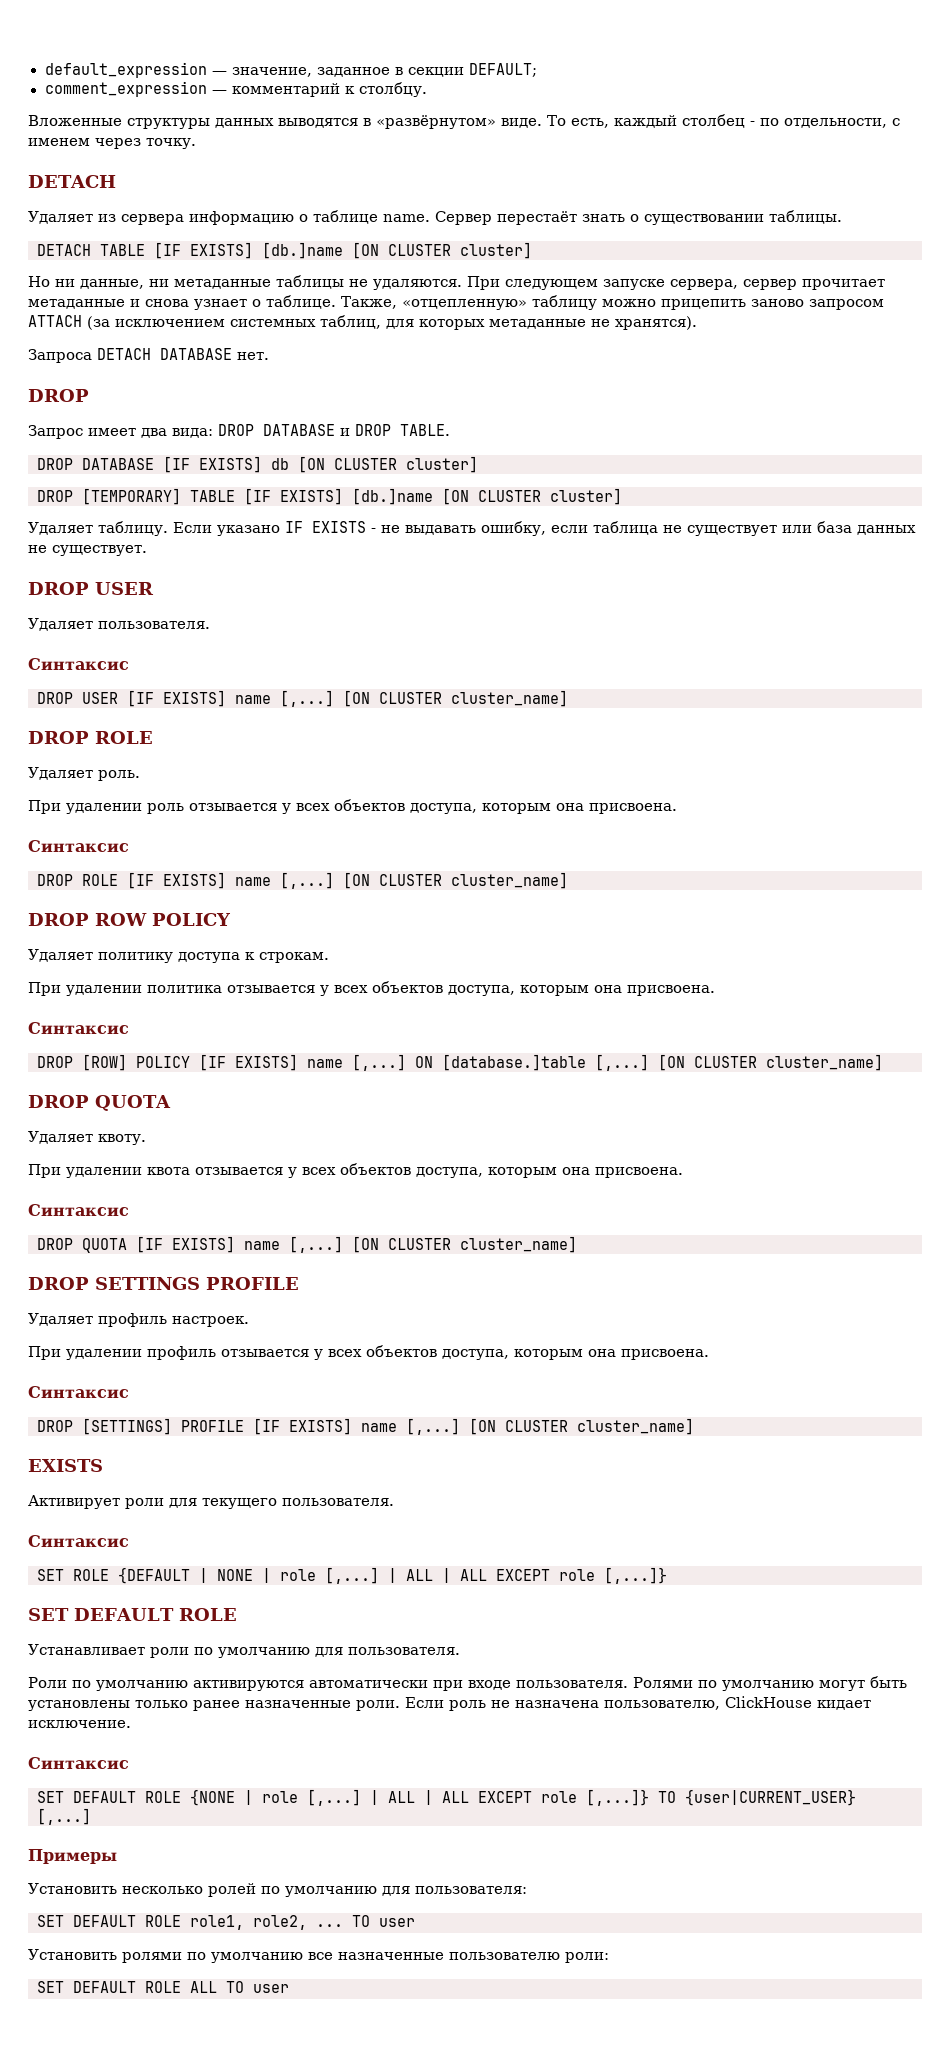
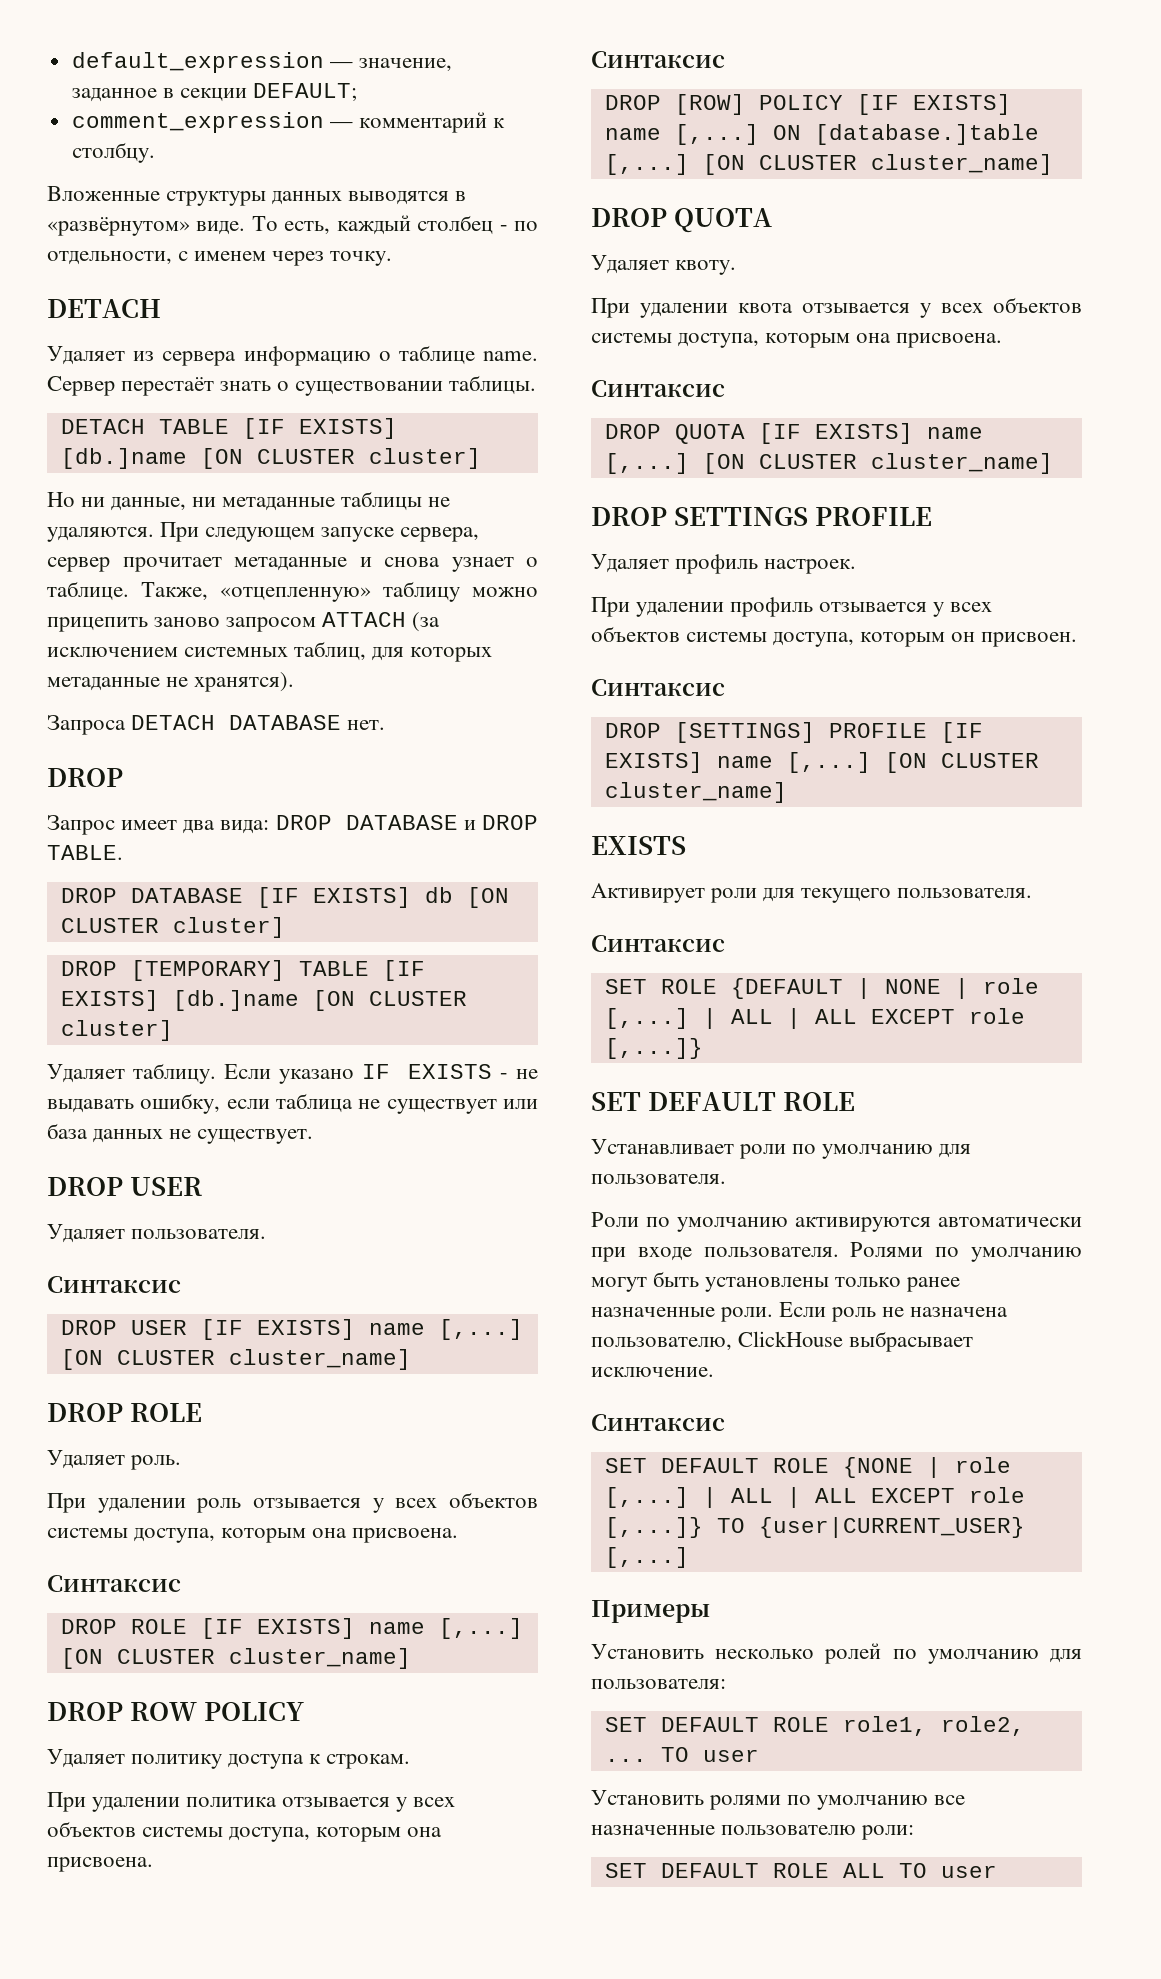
(405, 805) none -> [47,1528,128,1538] системы
(443, 987) none -> [142,1827,224,1837] системы
(411, 1169) none -> [591,333,672,343] системы
[442,1349,709,1360] доступа, которым она присвоена. -> [686,632,1078,647] системы доступа, которым он присвоен.
[817,1700,871,1710] кидает -> [849,1331,974,1352] выбрасывает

....

In your copy of the listing above, reproduce each line exactly and omit all pictures.

(405, 805) none -> [47,1528,128,1538] системы
(443, 987) none -> [142,1827,224,1837] системы
(411, 1169) none -> [591,333,672,343] системы
[442,1349,709,1360] доступа, которым она присвоена. -> [686,632,1078,647] системы доступа, которым он присвоен.
[817,1700,871,1710] кидает -> [849,1331,974,1352] выбрасывает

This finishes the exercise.